Du vivant de Philip Kolb, seules ses assistantes et quelques visiteurs privilégiés étaient admis au bureau 413 de la Bibliothèque universitaire de l’Université de l’Illinois qui, telle la caverne d’Ali Baba, contenait un trésor de ressources sur lesquelles il veillait jalousement. Outre les ouvrages de Proust, les fac-similés de ses cahiers de brouillon, de ses carnets, d’une grande partie de ses lettres, on y trouvait tous les livres des écrivains, philosophes, ou journalistes contemporains de Proust, ainsi que les dictionnaires, guides pratiques, bottins mondains, quotidiens et revues d’époque : une fois refermée la porte du bureau 413, l’air n’était plus le même, on était entré dans l’âge proustien… Et voici qu’en avril 2000, avec l’ouverture officielle du Kolb-Proust Archive, toutes ces richesses devenaient accessibles aux chercheurs, ainsi que l’immense fichier constitué par Kolb (environ quarante mille fiches chronologiques, biographiques, bibliographiques, etc.) et, non loin, les « Proustiana » de la Bibliothèque des Langues modernes : tous les ouvrages critiques publiés sur Proust. Un véritable paradis, où il n’y aurait qu’à tendre la main pour saisir la ressource rare dont, ailleurs, la localisation ou la communication eût demandé des heures, voire des jours.
En ce début de vingt-et-unième siècle, Urbana apparaissait comme l’Urbs, la capitale, de la recherche proustienne : car, en plus de l’accueil de chercheurs « en résidence », le directeur de la Bibliothèque, le Professeur Robert Wedgeworth, avait prévu un programme de numérisation massive des ressources du Kolb-Proust Archive.

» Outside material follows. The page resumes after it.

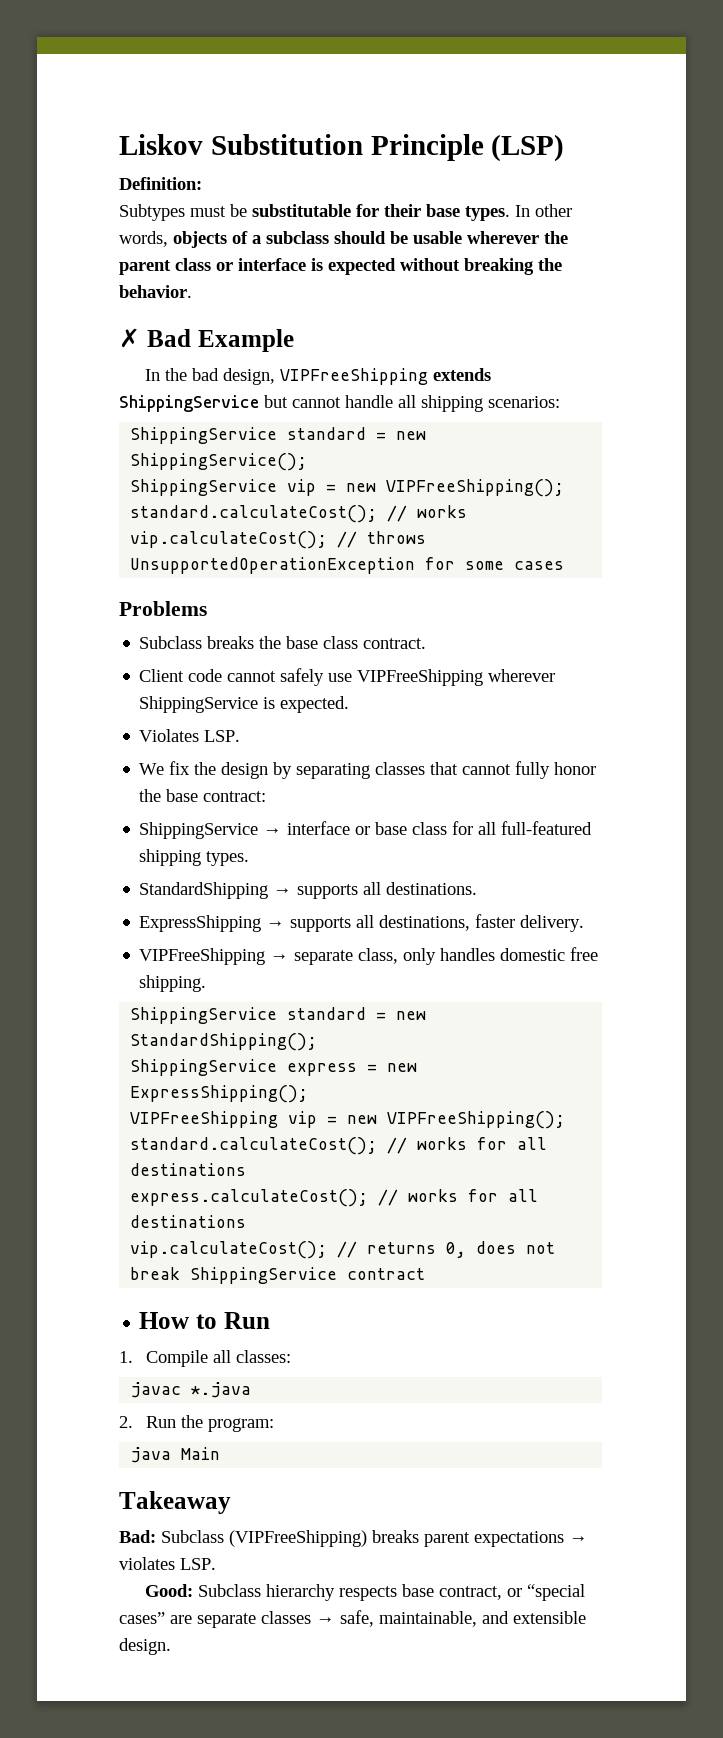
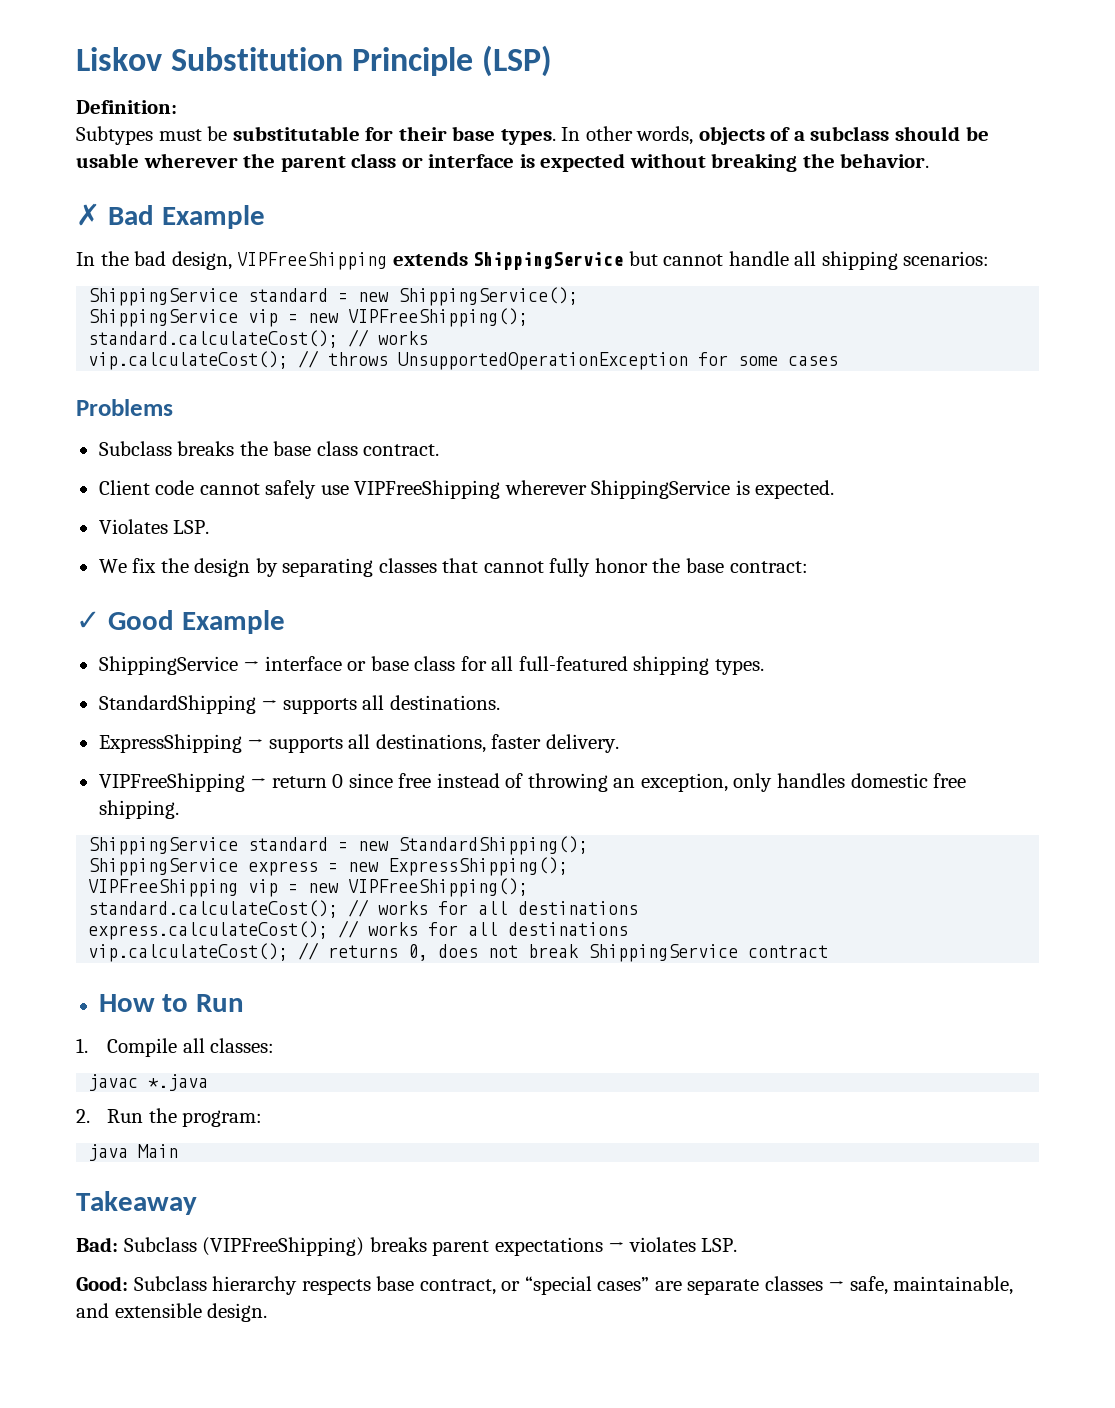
+ ✓ Good Example
- VIPFreeShipping → separate class, only handles domestic free shipping.
+ VIPFreeShipping → return 0 since free instead of throwing an exception, only handles domestic free shipping.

En 2001 hélas – terrorisme, guerres de « croisade », coupes dans les budgets de l’éducation et de la recherche, menaces sécuritaires – le vingt-et-unième siècle s’ouvrait aux États-Unis dans un climat d’austérité et de restriction des séjours défavorable à ces ambitieux projets universitaires. Il a fallu attendre 2010 pour qu’Urbana réunisse de nouveau les Proustiens des deux rives (colloque « Proust and his Era » organisé par Lawrence Schehr †), tandis qu’en 2013 les nombreuses manifestations du Centenaire de Swann (Miami, New York, Harvard, Columbia, Yale) témoignaient, côté américain, de la reprise dynamique du dialogue transatlantique.
Publier aujourd’hui en français le colloque « Proust 2000 », c’est combler un manque créé par les circonstances, réparer un silence, et
aussi faire entendre au public français la voix de grands Proustiens américains qui, depuis, se sont tus.
Loin d’être obsolètes, ces « perspectives » constituent des chapitres ou des compléments à des ouvrages qui font désormais autorité, ou bien elles ouvrent des voies qui, novatrices à l’époque, se trouvent aujourd’hui au cœur de l’actualité de la recherche.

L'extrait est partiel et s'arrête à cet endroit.